LONDON (Reuters) -Raheem Sterling finally found his tournament touch when his 61st-minute goal gave England a deserved 1-0 win over Croatia at Wembley on Sunday as they began a European Championship with a victory for the first time in nine attempts.
Sterling, something of a surprise starter after a flat end to the domestic season but a favourite of manager Gareth Southgate, slid home after great work by Kalvin Phillips to end an individual drought that had run through England’s three previous major tournaments.
"It feels good. I grew up two minutes down the road, so I knew I had to score here, and it was a great feeling to do it," said the Wembley-raised forward.
Southgate said he was unaware of England's previous run of opening-game failures -- despite having played in one of them in 1996 -- but, as expected, was not getting carried away by a solid but unexceptional display.

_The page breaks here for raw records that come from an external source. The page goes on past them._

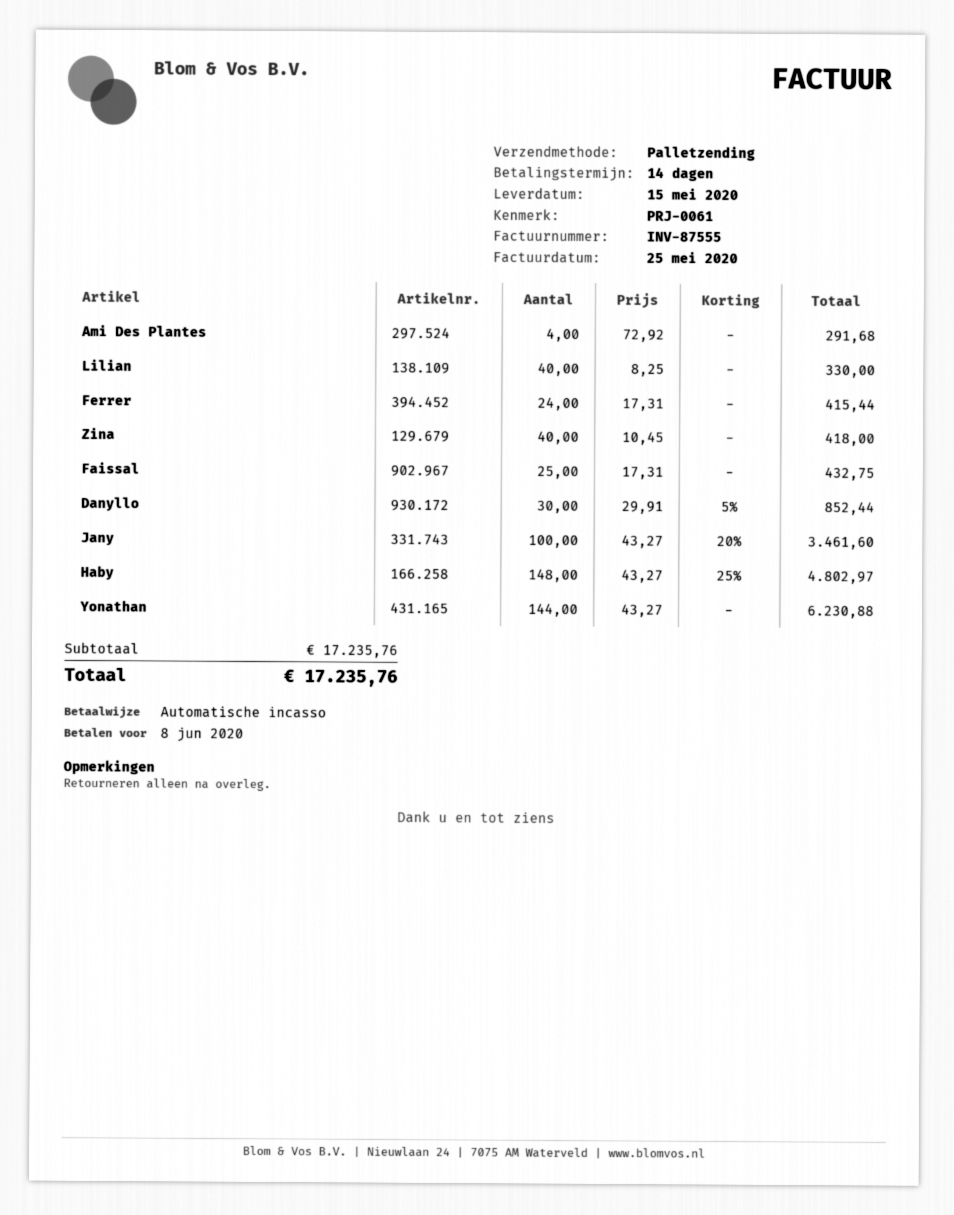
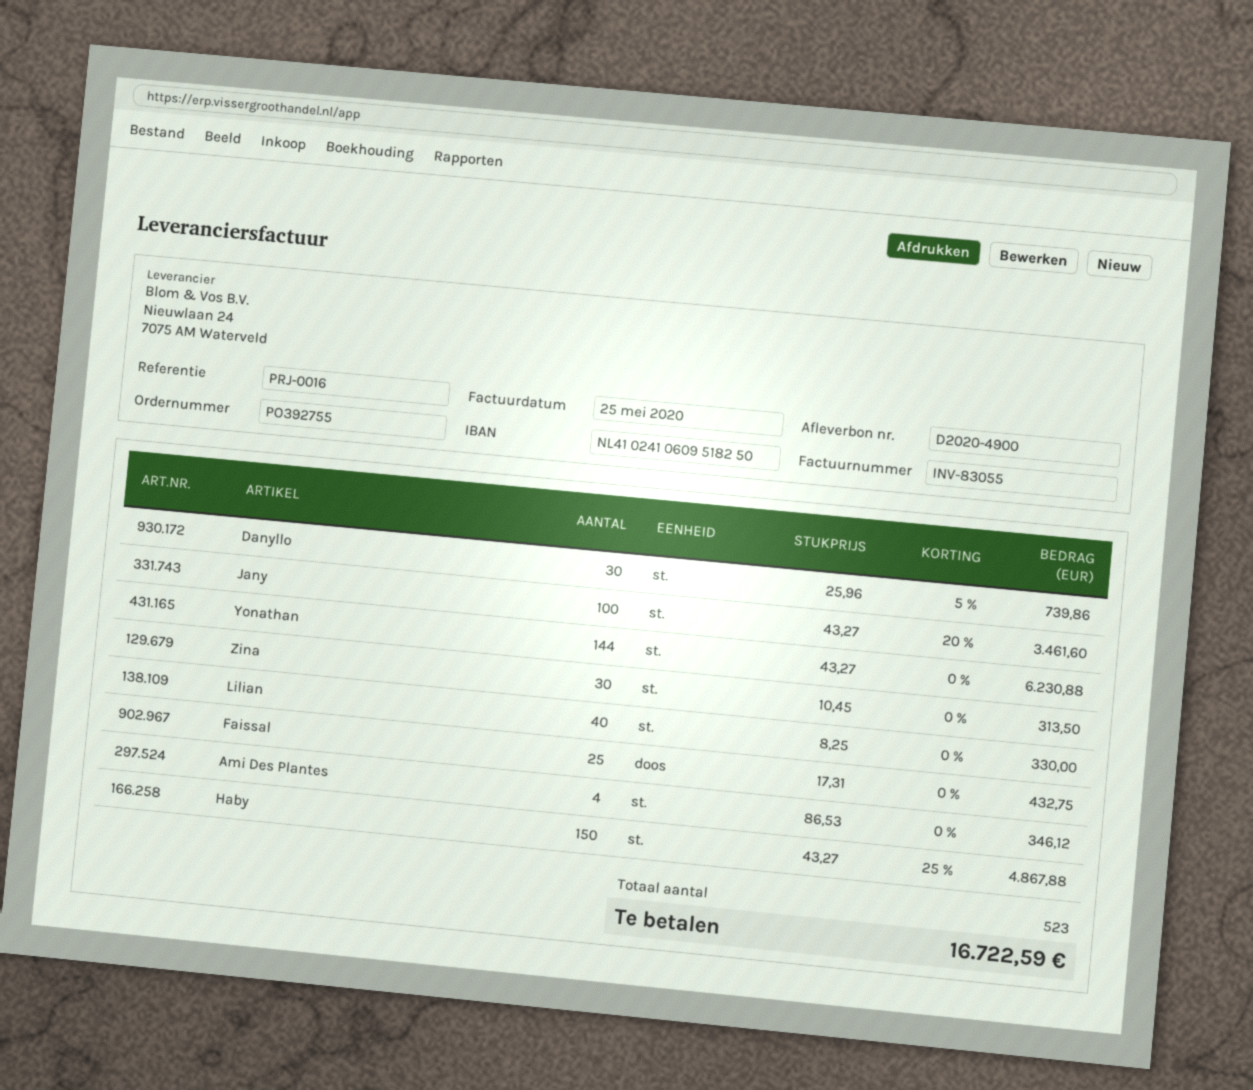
invoice number: INV-87555 -> INV-83055
reference: PRJ-0061 -> PRJ-0016
Ami Des Plantes: 4 x 72.92 = 291.68 -> 4 x 86.53 = 346.12
Ferrer: 24 x 17.31 = 415.44 -> none
Zina: 40 x 10.45 = 418.00 -> 30 x 10.45 = 313.50
Danyllo: 30 x 29.91 - 5% = 852.44 -> 30 x 25.96 - 5% = 739.86
Haby: 148 x 43.27 - 25% = 4802.97 -> 150 x 43.27 - 25% = 4867.88
total: 17235.76 -> 16722.59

"It's for everybody else to get excited and throw their beer around and do whatever they want," he said. "It's brilliant to give that joy to people. But for us, it's on to the next one and preparing for a really tough game on Friday (against Scotland).
"But I was really pleased with the way we settled so quickly. Big occasion, sweltering hot day, every reason to look nervous at the start, but we didn't. With and without the ball, we were composed. Although it was always going to be a game of few clear chances, we looked the bigger threat throughout."

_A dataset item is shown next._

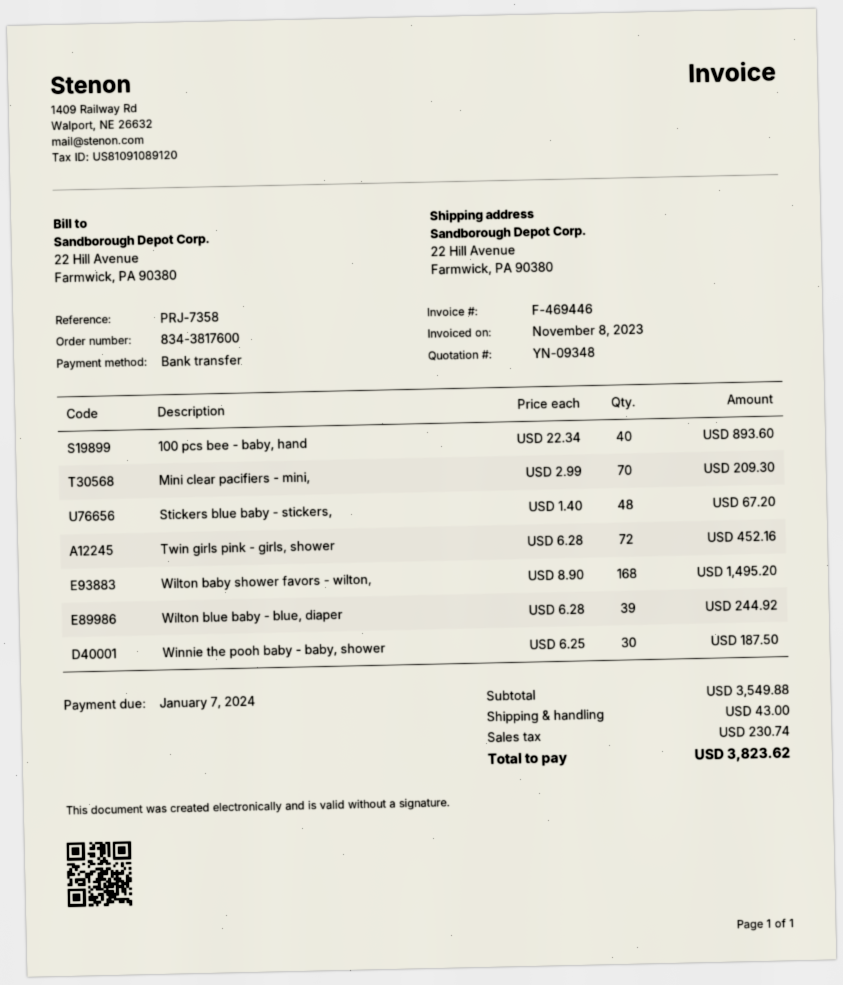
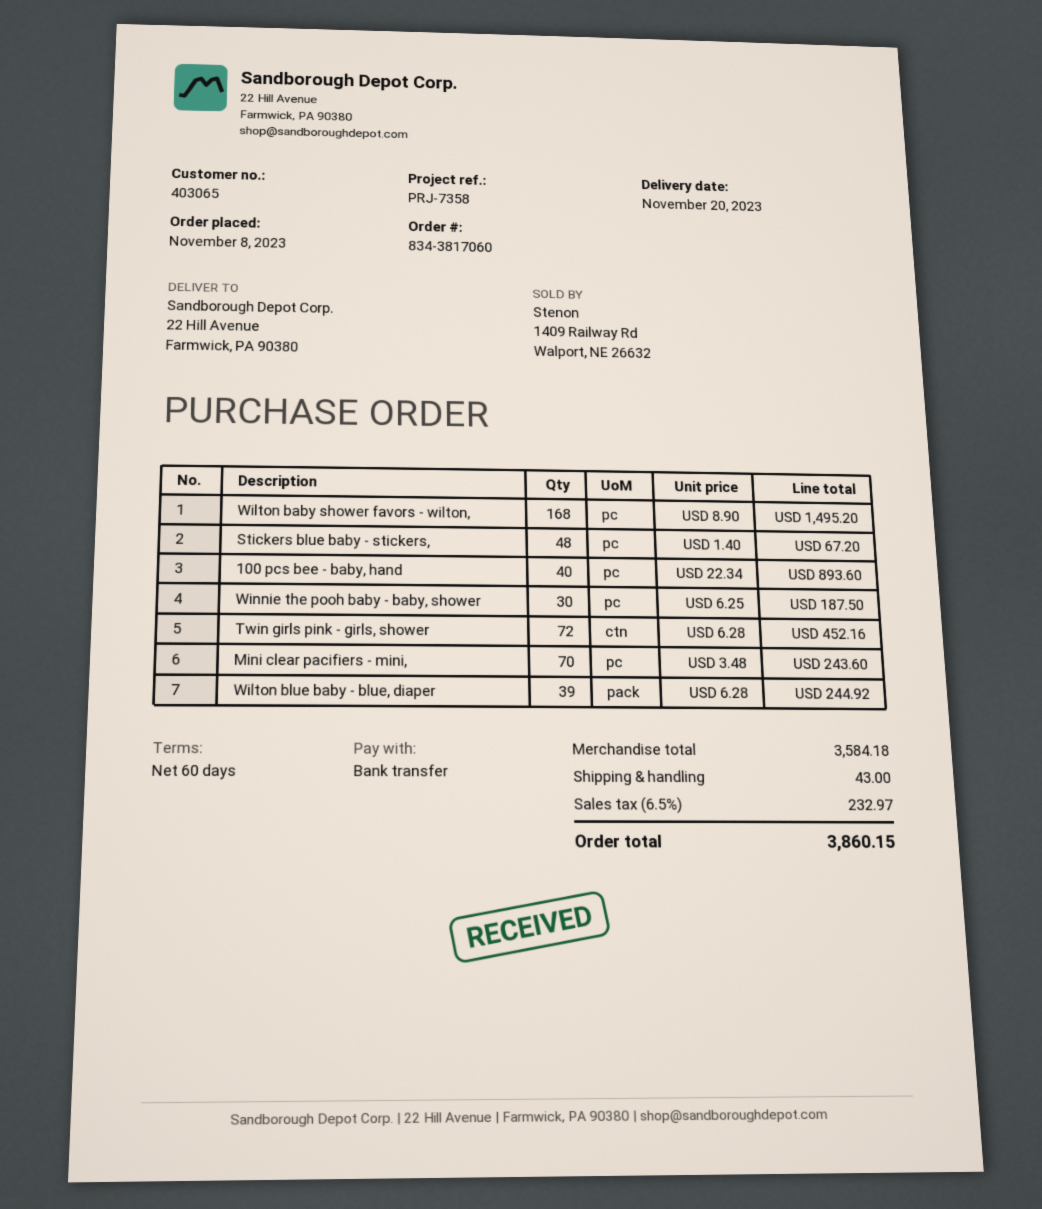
order number: 834-3817600 -> 834-3817060
Mini clear pacifiers - mini,: 70 x 2.99 = 209.30 -> 70 x 3.48 = 243.60
subtotal: 3549.88 -> 3584.18
tax: 230.74 -> 232.97
total: 3823.62 -> 3860.15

The game lacked the jeopardy of the teams’ 2018 World Cup semi-final, won by Croatia, and losing on Sunday was no disaster for them given the way the draw pans out, but it was a morale-boosting victory for England as they set off once again in search of their first title since 1966.
Roared on by a noisy 22,500 crowd –- a quarter of Wembley’s capacity -- they started full of bright intentions and put huge pressure on the visitors.
Phil Foden, his bleached hair channelling Paul Gascoigne from Euro 96, almost gave them a dream start when he cut in from the right and curled a low shot against a post.
Phillips, impressive all afternoon, then had a 25-yard shot blocked but, instead of riding the early momentum, England lost their way and, with the sun beating down, the pace and energy seeped out of the game either side of the break.
England eventually shook themselves out of the torpor and struck when Phillips drove through the retreating defence, rode two tackles and played the ball expertly into the path of the darting Sterling who, under pressure, just got enough on the ball to steer it home.
Sterling had looked lively all day and celebrated his first major tournament goal with gusto, though he should have added a second 13 minutes later but blazed wildly over the bar.
Another bright spot for England was the introduction of substitute Jude Bellingham who, at 17 years and 349 days, became the youngest player to appear in the European Championship finals.
Croatia also threw on their attacking subs as they tried to show a bit more ambition but though England’s defence looked a little shaky at times there were few chances for an equalizer as, conversely to England, they lost their opening Euro match for the first time in their six tournaments.
"We didn't do enough up front and couldn't engineer our trademark fast-flowing moves, but I am optimistic that we'll improve and get it right in the next two games," said coach Zlatko Dalic.
They are against Scotland and the Czech Republic, who meet on Monday, with Croatia playing the Czechs in Glasgow on Friday.